__Dataset excerpts__
○ ○ ○ ○ ○ ○ ○
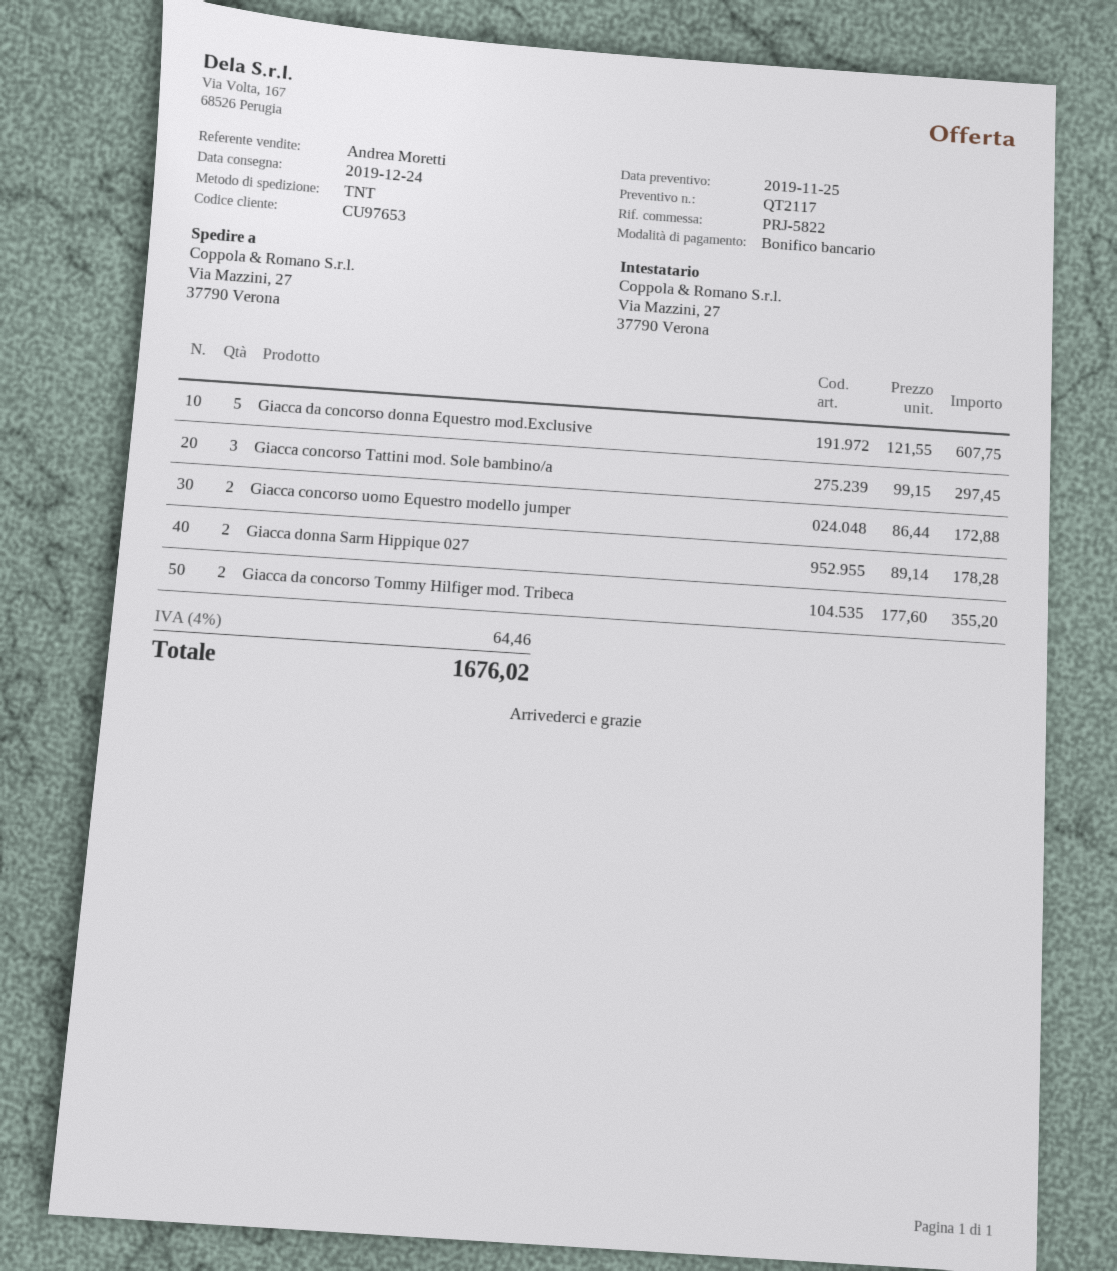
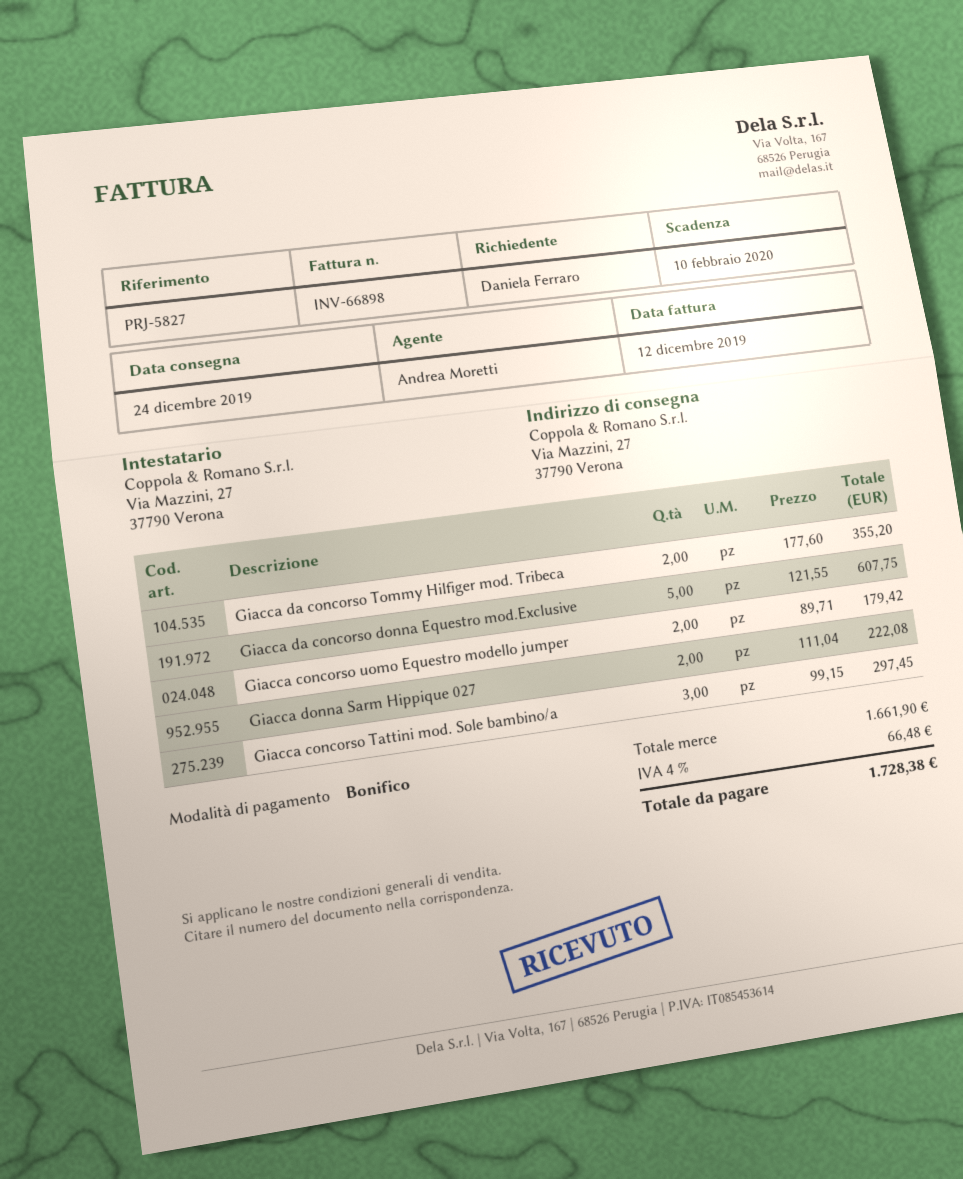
reference: PRJ-5822 -> PRJ-5827
Giacca concorso uomo Equestro modello jumper: 2 x 86.44 = 172.88 -> 2 x 89.71 = 179.42
Giacca donna Sarm Hippique 027: 2 x 89.14 = 178.28 -> 2 x 111.04 = 222.08
tax: 4% = 64.46 -> 4% = 66.48
total: 1676.02 -> 1728.38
○ ○ ○ ○ ○ ○ ○
State how many lines of the entries above include the word "Giacca", offering no text other than the number.

2